▸ Change detection data
○ ○ ○ ○

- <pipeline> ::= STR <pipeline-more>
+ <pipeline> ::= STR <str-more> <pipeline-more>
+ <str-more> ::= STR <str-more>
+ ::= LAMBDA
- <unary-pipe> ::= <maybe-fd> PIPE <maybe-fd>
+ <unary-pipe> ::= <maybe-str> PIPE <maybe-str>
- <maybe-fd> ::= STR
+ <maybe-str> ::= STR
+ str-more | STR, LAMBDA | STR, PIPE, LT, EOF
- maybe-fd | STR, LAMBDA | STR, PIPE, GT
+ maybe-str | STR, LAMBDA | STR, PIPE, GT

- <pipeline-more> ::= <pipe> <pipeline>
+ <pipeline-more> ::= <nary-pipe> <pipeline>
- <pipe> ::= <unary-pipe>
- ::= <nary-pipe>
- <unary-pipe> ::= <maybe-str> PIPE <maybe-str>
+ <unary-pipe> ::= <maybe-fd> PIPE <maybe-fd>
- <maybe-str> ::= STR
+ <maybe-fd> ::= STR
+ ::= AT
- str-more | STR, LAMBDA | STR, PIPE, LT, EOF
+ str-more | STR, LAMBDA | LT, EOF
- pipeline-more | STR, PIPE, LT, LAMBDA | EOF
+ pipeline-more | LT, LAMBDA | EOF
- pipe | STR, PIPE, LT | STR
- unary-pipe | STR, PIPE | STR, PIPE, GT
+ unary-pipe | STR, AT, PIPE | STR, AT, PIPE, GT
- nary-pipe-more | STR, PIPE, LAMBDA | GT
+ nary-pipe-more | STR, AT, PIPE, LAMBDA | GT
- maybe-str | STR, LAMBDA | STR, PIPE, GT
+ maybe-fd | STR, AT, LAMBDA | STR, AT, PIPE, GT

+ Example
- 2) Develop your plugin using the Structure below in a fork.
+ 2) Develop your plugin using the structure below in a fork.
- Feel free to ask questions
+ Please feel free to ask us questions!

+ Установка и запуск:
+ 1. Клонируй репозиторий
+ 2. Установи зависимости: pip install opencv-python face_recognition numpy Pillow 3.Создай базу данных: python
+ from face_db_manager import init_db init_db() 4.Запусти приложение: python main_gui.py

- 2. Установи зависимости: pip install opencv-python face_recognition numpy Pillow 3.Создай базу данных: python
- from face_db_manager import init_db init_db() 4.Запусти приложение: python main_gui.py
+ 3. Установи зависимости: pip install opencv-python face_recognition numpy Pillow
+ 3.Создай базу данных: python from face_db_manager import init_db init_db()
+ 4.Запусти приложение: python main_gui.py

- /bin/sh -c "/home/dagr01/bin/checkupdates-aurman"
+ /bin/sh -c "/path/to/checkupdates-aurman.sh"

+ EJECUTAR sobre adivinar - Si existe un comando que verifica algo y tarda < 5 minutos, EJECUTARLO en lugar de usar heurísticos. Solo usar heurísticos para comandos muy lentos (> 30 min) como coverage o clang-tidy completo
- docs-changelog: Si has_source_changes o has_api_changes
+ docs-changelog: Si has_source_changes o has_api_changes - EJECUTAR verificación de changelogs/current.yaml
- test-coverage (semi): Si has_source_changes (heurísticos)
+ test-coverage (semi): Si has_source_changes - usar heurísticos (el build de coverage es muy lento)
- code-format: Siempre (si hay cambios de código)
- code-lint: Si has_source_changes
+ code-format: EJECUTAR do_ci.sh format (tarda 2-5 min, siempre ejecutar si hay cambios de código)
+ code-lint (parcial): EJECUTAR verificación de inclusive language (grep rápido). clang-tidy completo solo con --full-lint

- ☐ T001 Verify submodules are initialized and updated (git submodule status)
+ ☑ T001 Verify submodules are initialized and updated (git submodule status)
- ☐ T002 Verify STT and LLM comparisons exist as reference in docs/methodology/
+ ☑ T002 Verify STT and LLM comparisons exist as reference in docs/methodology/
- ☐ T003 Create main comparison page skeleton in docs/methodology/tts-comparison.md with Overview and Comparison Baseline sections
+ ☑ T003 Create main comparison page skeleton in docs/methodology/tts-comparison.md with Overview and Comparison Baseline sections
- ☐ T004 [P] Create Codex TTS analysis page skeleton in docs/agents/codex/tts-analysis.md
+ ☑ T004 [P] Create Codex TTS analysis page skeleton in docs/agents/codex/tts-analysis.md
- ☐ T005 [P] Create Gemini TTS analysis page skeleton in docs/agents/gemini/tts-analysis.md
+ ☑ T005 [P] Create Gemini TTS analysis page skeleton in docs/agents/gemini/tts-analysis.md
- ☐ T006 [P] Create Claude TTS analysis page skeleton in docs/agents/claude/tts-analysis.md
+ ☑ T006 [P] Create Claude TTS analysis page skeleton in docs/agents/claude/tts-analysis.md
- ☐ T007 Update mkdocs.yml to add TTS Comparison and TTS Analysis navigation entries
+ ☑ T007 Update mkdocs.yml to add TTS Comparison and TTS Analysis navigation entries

○ ○ ○ ○

▸ Activity
Reproduce exactly, please, only the lines from the start of the data above to the line that contains "- <pipeline-more> ::= <pipe> <pipeline>", with both ends kept.

▸ Written solution
- <pipeline> ::= STR <pipeline-more>
+ <pipeline> ::= STR <str-more> <pipeline-more>
+ <str-more> ::= STR <str-more>
+ ::= LAMBDA
- <unary-pipe> ::= <maybe-fd> PIPE <maybe-fd>
+ <unary-pipe> ::= <maybe-str> PIPE <maybe-str>
- <maybe-fd> ::= STR
+ <maybe-str> ::= STR
+ str-more | STR, LAMBDA | STR, PIPE, LT, EOF
- maybe-fd | STR, LAMBDA | STR, PIPE, GT
+ maybe-str | STR, LAMBDA | STR, PIPE, GT

- <pipeline-more> ::= <pipe> <pipeline>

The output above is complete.